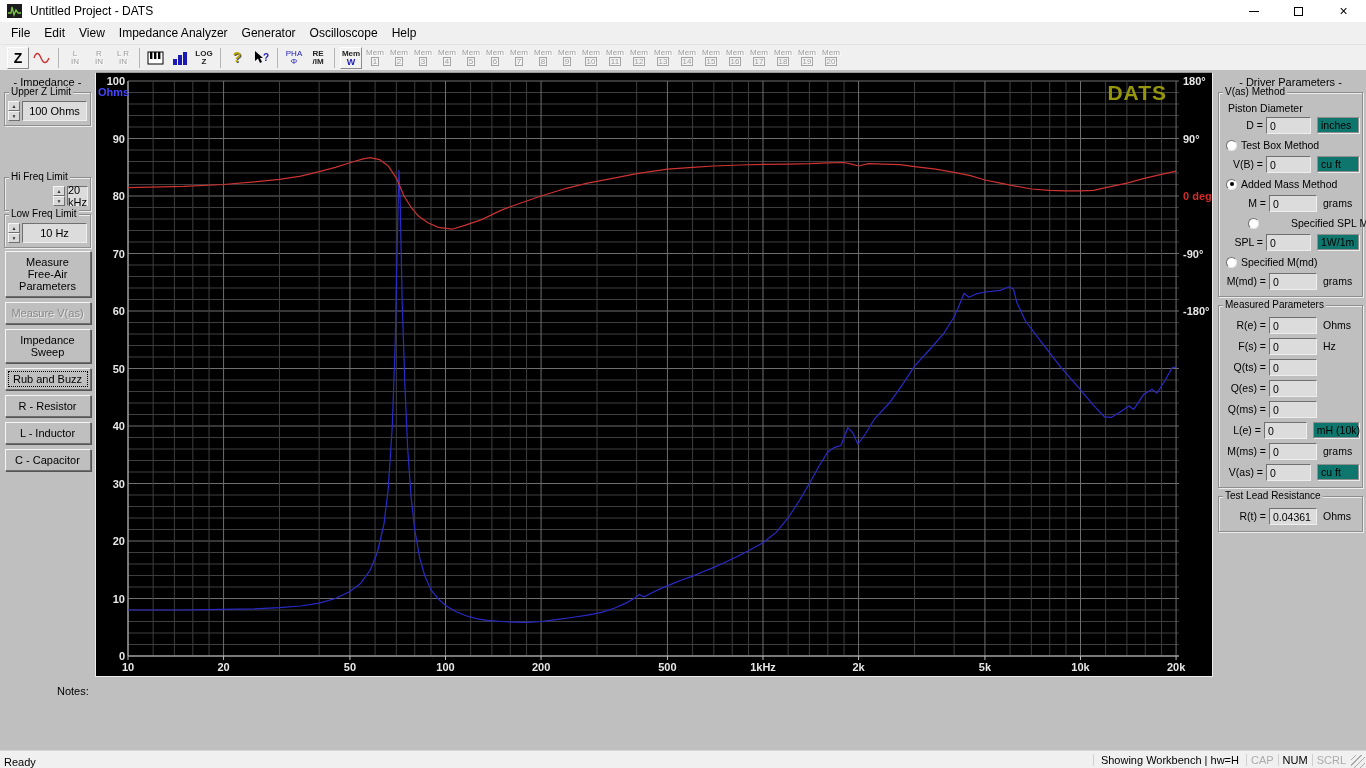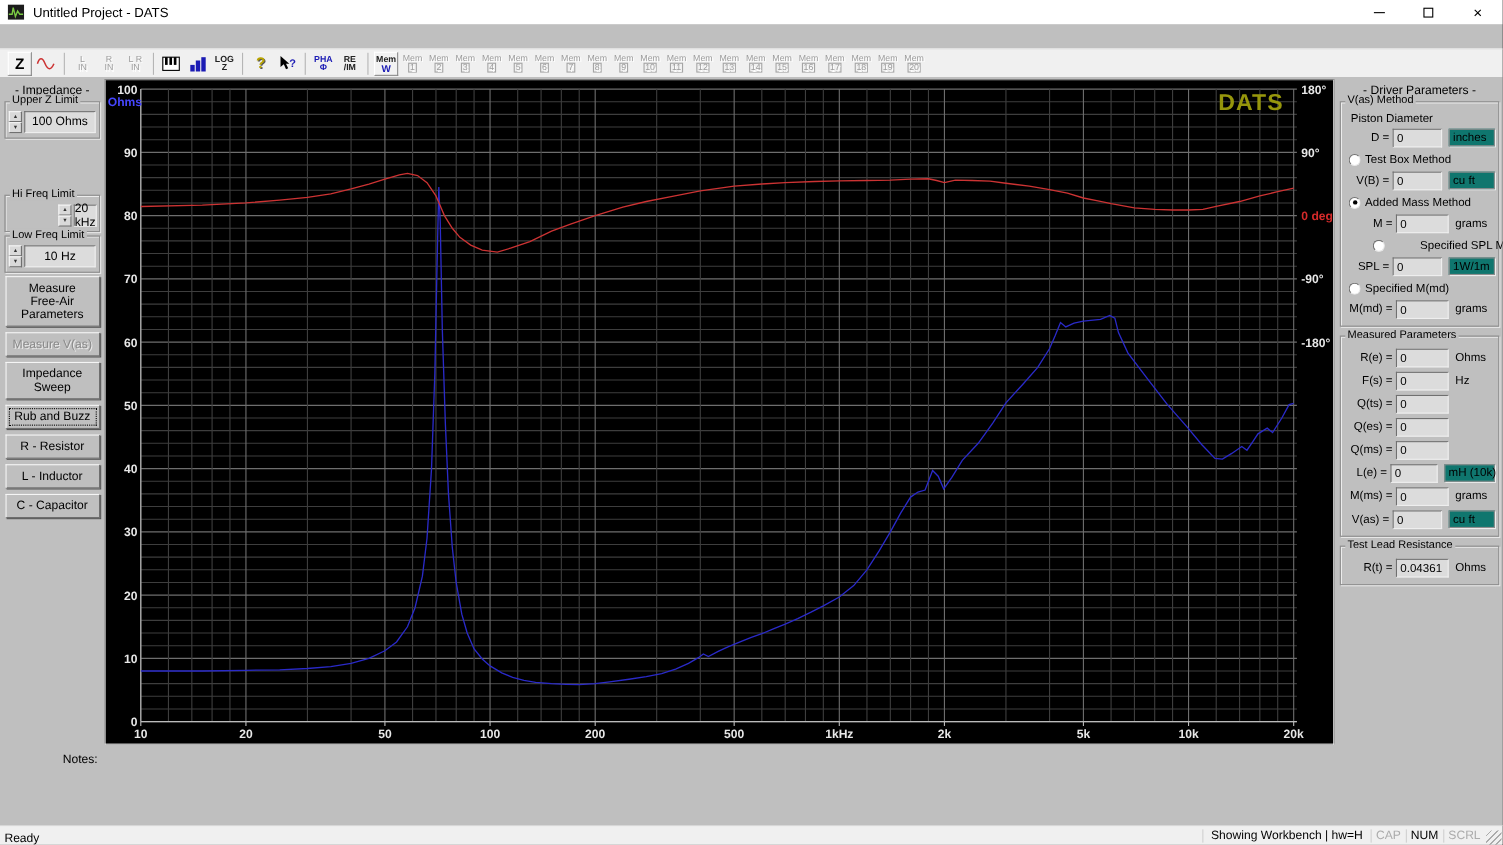--- a/index.html
+++ b/index.html
@@ -106,6 +106,15 @@
     </div>
   </div>
 
+  <div class="menubar">
+      <span class="menuitem">File</span>
+      <span class="menuitem">Edit</span>
+      <span class="menuitem">View</span>
+      <span class="menuitem">Impedance Analyzer</span>
+      <span class="menuitem">Generator</span>
+      <span class="menuitem">Oscilloscope</span>
+      <span class="menuitem">Help</span>
+    </div>
 
   <div class="toolbar">
       <div class="tbtn style-z raised">

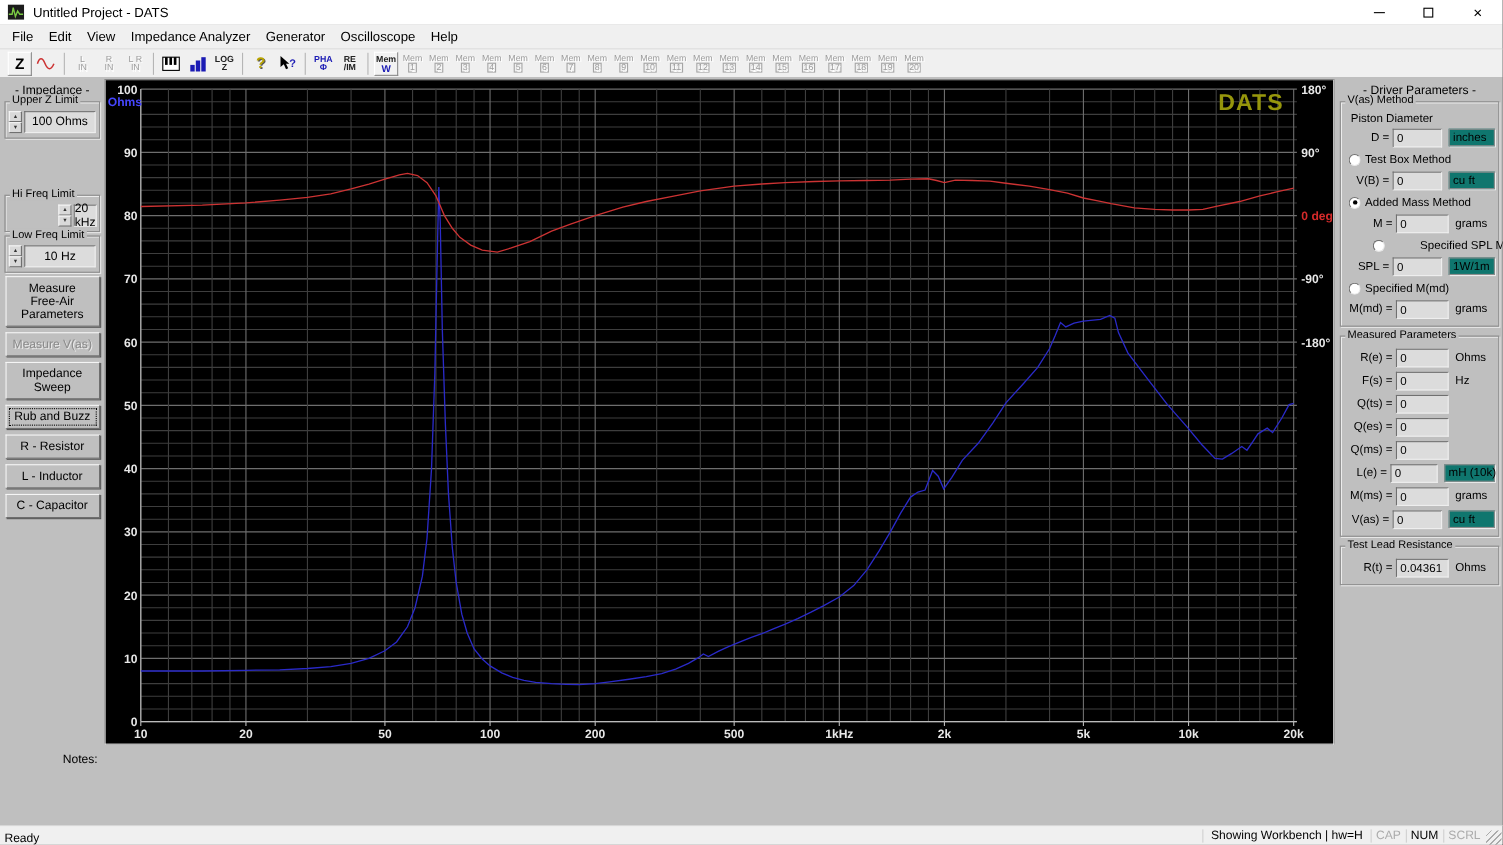--- a/index.html
+++ b/index.html
@@ -30,7 +30,7 @@
   .tbtn .l1,.tbtn .l2 { display:block; white-space:nowrap; }
   .tbtn.style-z .l1 { font-size:14px; font-weight:bold; color:#000; line-height:14px; }
   .tbtn.style-black { color:#222; font-weight:bold; }
-  .tbtn.style-blue { color:#1b1bb4; font-weight:bold;align-items:center; }
+  .tbtn.style-blue { color:#1b1bb4; font-weight:normal;align-items:center; }
   .tbtn.style-help .l1 { font-size:14px; font-weight:bold; color:#b9a400; text-shadow:1px 1px 0 #555; line-height:13px; }
   .tbtn.style-memw .l1 { color:#222; font-weight:bold; }
   .tbtn.style-memw .l2 { color:#1b1bb4; font-weight:bold; font-size:9px; }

■ ■ ■ ■

What the exercise asks:
Search the listing above for "memw" and copy every line that has it.

Answer section:
   .tbtn.style-memw .l1 { color:#222; font-weight:bold; }
   .tbtn.style-memw .l2 { color:#1b1bb4; font-weight:bold; font-size:9px; }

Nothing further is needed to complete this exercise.